This code defines a new record type called instructor with four fields. Each field has a name and a type associated with it. A university organization may have several such record types, including
• department, with fields dept name, building, and budget
• course, with fields course id, title, dept name, and credits
• student, with fields ID , name, dept name, and tot cred

At the physical level, an instructor, department, or student record can be described as a block of consecutive storage locations. The compiler hides this level of detail from programmers. Similarly, the database system hides many of the lowest-level storage details from database programmers. Database administrators, on the other hand, may be aware of certain details of the physical organization of the data.

At the logical level, each such record is described by a type definition, as in the previous code segment, and the interrelationship of these record types is defined as well. Programmers using a programming language work at this level of abstraction. Similarly, database administrators usually work at this level of abstraction. Finally, at the view level, computer users see a set of application programs that hide details of the data types. At the view level, several views of the database are defined, and a database user sees some or all of these views. In addition
to hiding details of the logical level of the database, the views also provide a security mechanism to prevent users from accessing certain parts of the database. For example, clerks in the university registrar office can see only that part of the database that has information about students; they cannot access information about salaries of instructors.

2. Instances and Schemas
Databases change over time as information is inserted and deleted. The collection of information stored in the database at a particular moment is called an instanc of the database. The overall design of the database is called the database schema. Schemas are changed infrequently, if at all The concept of database schemas and instances can be understood by analogy
to a program written in a programming language. A database schema corresponds to the variable declarations (along with associated type definitions) in a program. Each variable has a particular value at a given instant. The values of the variables in a program at a point in time correspond to an instance of a database schema. Database systems have several schemas, partitioned according to the levels of abstraction. The physical schema describes the database design at the physical level, while the logical schema describes the database design at the logical level. A database may also have several schemas at the view level, sometimes called subschemas, that describe different views of the database. Of these, the logical schema is by far the most important, in terms of its effect on application programs, since programmers construct applications by using the logical schema. The physical schema is hidden beneath the logical schema, and can usually be changed easily without affecting application programs. Application programs are said to exhibit physical data independence if they do not depend
on the physical schema, and thus need not be rewritten if the physical schema changes We study languages for describing schemas after introducing the notion of data models in the next section.
3. Data Models
Underlying the structure of a database is the data model: a collection of conceptual tools for describing data, data relationships, data semantics, and consistency constraints. A data model provides a way to describe the design of a database at the physical, logical, and view levels.

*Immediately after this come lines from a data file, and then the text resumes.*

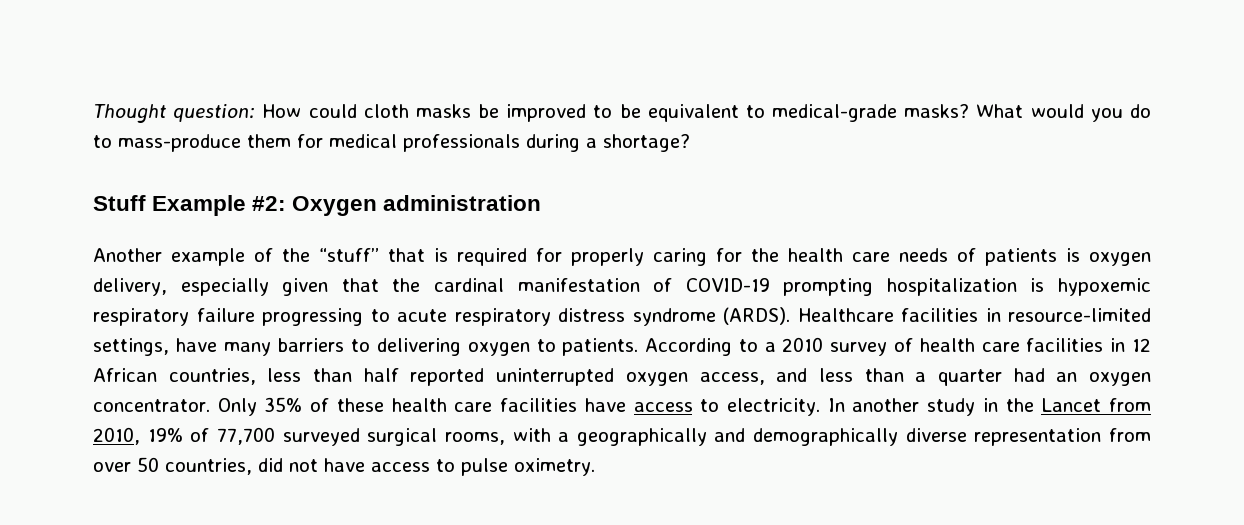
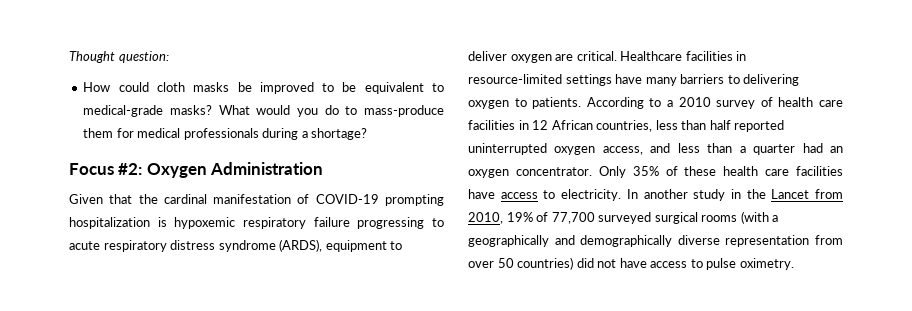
(256, 113) none -> (169, 57) //
[93,195,542,216] [93,248,1151,266] [93,278,329,296] Stuff Example #2: Oxygen administration // Another example of the “stuff” that is required for properly caring for the health care needs of patients is oxygen delivery, especially given -> [69,162,324,178] [69,194,103,204] Focus #2: Oxygen Administration // Given
[723,307,790,325] (ARDS). -> [279,239,403,252] [468,51,617,63] (ARDS), equipment to deliver oxygen are critical.
[93,338,169,356] settings, -> [565,74,612,86] settings
[444,428,551,445] rooms, with -> [701,211,769,224] rooms (with
[165,458,252,475] countries, -> [517,257,574,270] countries)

There are a number of different data models that we shall cover in the text. The data models can be classified into four different categories:
Relational Model. The relational model uses a collection of tables to represent both data and the relationships among those data. Each table has multiple columns, and each column has a unique name. Tables are also know as relations. The relational model is an example of a record-based model. Record-based models are so named because the database is structured in
fixed-format records of several types. Each table contains records of a particular type. Each record type defines a fixed number of fields, or attributes. The columns of the table correspond to the attributes of the record type. The relational data model is the most widely used data model, and a vast majority of current database systems are based on the relational model. 

Entity-Relationship Model. The entity-relationship ( E-R ) data model uses a collection of basic objects, called entities, and relationships among these objects. An entity is a “thing” or “object” in the real world that is distinguishable from other objects. The entity-relationship model is widely used in database design.
Object-Based Data Model. Object-oriented programming (especially in Java, C++, or C#) has become the dominant software-development methodology. This led to the development of an object-oriented data model that can be seen as extending the E-R model with notions of encapsulation, methods (functions), and object identity. The object-relational data model combines
features of the object-oriented data model and relational data model. 
Semistructured Data Model. The semistructured data model permits the specification of data where individual data items of the same type may have different sets of attributes. This is in contrast to the data models mentioned earlier, where every data item of a particular type must have the same set of attributes. The Extensible Markup Language ( XML ) is widely used to
represent semistructured data.  

Historically, the network data model and the hierarchical data model preceded the relational data model. These models were tied closely to the underlying implementation, and complicated the task of modeling data. As a result they are used little now, except in old database code that is still in service in some places. They are outlined online in Appendices D and E for interested readers.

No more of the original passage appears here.